■ WHAT NEEDS TO BE DONE ■
Search the records for the string "JSJaCJingle", then copy each line that has it.

== THE RECORDS ==

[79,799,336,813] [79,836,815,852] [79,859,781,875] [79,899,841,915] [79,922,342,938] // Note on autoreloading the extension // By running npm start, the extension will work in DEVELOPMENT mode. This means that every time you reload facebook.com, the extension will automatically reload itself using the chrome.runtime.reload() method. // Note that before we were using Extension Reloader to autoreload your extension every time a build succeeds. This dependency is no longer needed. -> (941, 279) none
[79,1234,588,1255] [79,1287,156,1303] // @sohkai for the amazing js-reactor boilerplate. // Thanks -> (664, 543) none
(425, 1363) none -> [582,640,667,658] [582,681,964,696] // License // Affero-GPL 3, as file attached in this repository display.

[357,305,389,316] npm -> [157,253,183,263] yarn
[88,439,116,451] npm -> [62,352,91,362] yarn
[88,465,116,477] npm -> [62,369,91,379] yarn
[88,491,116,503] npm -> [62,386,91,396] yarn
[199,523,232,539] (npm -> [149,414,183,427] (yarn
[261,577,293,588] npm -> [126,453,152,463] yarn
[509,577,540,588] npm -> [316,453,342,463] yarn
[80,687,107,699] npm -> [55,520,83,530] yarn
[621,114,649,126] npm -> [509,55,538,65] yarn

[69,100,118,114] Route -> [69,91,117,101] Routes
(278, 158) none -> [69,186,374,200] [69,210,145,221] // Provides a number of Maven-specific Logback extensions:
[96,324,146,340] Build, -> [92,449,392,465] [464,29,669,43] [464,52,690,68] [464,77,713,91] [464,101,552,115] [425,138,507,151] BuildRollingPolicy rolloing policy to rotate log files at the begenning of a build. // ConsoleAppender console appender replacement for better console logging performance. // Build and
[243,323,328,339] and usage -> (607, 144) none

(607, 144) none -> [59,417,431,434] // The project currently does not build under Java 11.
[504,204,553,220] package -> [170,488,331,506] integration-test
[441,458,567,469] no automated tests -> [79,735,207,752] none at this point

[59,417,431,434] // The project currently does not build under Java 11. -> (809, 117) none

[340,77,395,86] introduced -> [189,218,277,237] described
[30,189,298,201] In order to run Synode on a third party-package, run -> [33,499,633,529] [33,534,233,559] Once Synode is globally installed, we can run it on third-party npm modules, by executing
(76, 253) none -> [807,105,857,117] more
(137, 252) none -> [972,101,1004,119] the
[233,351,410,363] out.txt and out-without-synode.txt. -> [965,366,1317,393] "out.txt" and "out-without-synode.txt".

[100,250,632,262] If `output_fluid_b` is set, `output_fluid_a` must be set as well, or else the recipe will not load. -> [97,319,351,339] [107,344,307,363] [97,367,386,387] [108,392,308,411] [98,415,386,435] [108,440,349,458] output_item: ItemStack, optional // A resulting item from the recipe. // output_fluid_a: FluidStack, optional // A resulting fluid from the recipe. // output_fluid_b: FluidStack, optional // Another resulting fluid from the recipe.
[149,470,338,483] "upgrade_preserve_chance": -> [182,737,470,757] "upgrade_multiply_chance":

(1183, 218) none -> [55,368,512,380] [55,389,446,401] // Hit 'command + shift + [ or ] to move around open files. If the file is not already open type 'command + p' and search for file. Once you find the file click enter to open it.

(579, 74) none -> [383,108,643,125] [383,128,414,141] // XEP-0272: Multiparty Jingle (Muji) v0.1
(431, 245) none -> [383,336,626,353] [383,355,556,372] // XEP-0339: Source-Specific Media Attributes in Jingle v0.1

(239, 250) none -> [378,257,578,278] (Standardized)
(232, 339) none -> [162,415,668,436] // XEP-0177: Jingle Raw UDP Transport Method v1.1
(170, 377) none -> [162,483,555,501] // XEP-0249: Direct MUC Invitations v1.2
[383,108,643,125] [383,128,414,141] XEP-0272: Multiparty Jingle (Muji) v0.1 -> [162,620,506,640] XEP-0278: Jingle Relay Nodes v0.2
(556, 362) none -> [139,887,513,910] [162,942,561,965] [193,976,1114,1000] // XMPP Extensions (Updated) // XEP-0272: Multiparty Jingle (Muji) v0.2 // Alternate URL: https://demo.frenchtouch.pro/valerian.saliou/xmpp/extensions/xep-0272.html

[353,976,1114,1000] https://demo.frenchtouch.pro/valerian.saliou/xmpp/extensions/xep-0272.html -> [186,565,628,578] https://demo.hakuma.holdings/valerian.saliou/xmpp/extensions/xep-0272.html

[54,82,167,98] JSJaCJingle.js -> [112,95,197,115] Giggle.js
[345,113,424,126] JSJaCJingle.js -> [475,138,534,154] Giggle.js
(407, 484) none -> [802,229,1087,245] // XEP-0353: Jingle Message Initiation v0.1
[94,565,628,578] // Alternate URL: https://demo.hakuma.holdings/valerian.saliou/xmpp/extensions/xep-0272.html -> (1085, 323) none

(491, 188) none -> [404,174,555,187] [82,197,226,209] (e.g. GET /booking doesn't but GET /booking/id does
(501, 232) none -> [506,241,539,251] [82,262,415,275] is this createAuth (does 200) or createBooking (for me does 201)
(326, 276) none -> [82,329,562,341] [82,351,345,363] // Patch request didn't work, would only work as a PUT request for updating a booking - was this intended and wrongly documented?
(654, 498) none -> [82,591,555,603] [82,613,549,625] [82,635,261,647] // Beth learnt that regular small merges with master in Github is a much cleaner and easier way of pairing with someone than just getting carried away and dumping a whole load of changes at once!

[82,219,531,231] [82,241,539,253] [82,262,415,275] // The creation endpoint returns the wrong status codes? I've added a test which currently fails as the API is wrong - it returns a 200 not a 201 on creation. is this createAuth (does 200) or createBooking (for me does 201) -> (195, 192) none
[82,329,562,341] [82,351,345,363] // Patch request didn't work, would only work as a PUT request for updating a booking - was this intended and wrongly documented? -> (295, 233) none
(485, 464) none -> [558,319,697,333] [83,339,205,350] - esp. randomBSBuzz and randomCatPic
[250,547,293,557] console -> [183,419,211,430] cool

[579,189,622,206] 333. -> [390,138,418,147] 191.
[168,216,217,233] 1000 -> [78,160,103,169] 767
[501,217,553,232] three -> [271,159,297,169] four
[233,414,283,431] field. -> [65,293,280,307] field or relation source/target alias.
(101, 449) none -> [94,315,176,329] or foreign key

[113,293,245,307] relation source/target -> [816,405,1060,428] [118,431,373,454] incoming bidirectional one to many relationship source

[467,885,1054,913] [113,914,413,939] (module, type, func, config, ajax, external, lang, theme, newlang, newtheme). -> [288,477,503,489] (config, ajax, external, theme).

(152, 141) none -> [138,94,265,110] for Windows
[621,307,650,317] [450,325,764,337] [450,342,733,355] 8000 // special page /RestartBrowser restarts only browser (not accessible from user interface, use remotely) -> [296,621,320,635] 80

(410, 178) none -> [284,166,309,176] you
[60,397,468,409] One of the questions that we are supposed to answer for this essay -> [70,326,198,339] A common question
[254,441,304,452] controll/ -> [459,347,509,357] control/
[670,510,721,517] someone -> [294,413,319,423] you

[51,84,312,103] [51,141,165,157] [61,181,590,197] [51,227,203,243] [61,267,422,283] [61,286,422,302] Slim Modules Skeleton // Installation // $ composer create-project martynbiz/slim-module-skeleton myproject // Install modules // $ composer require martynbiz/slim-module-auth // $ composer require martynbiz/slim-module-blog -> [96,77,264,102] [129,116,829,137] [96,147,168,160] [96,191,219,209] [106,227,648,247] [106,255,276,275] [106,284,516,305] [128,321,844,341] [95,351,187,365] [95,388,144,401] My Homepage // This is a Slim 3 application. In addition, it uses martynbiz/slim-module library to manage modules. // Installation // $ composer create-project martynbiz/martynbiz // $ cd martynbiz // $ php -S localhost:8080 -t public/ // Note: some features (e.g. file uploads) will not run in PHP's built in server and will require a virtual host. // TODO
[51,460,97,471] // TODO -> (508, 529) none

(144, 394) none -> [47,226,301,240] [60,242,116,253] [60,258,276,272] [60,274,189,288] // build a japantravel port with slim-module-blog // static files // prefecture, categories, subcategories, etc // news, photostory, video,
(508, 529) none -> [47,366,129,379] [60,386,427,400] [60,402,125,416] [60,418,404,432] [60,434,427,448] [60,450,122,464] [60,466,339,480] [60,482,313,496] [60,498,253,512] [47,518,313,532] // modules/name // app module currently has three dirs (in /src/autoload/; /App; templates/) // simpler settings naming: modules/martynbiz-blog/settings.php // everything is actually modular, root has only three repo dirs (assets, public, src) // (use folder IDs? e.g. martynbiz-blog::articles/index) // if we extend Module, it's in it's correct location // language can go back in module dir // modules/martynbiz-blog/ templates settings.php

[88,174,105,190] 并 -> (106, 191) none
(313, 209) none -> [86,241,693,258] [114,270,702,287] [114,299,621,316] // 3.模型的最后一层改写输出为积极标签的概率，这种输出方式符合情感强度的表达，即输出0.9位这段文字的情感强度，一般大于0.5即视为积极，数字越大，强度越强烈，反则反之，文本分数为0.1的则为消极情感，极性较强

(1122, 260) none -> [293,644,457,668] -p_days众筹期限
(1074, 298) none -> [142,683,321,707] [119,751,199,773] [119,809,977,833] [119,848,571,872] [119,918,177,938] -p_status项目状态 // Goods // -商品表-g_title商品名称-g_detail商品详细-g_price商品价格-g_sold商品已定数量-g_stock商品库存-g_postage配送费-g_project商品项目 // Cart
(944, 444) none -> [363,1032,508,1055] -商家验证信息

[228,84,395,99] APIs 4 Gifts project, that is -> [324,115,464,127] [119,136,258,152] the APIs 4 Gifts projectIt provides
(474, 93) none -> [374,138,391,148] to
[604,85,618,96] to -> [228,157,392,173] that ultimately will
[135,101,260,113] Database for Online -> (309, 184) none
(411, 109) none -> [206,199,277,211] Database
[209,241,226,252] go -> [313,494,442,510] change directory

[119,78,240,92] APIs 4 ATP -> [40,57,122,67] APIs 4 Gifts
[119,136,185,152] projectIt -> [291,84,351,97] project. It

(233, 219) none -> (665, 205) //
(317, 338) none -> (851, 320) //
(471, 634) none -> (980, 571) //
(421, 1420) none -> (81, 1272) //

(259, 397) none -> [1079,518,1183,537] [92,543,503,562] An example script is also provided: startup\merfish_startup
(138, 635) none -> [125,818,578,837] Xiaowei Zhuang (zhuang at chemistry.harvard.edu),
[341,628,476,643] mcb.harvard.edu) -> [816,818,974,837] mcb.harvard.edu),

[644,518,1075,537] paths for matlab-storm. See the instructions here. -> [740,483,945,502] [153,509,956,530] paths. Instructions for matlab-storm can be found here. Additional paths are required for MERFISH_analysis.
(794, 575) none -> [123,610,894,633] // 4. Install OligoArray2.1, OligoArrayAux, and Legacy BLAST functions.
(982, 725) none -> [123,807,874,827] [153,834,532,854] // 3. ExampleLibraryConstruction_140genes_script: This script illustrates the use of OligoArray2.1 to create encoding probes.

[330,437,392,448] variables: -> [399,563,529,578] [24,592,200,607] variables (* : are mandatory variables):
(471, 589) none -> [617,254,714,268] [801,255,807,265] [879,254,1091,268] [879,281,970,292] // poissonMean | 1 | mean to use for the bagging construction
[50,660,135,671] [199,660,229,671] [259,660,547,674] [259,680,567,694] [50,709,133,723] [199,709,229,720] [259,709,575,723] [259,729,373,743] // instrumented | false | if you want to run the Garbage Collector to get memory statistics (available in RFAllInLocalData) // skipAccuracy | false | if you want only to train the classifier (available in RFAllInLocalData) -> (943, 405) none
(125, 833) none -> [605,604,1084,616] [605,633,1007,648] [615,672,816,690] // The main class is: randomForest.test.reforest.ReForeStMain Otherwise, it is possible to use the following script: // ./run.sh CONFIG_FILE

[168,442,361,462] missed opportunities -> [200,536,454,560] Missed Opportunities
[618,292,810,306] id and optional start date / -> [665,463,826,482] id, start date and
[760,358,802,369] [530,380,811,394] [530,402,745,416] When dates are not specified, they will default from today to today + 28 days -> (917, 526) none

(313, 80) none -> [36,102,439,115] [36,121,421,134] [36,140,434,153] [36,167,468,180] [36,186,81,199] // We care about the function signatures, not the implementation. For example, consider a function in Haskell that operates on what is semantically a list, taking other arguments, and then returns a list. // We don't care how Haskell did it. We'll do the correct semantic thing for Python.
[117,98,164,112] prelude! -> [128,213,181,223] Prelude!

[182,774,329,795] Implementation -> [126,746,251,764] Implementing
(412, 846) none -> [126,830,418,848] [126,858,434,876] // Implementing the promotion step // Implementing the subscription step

===

■ EXERCISE RESPONSE ■
[54,82,167,98] JSJaCJingle.js -> [112,95,197,115] Giggle.js
[345,113,424,126] JSJaCJingle.js -> [475,138,534,154] Giggle.js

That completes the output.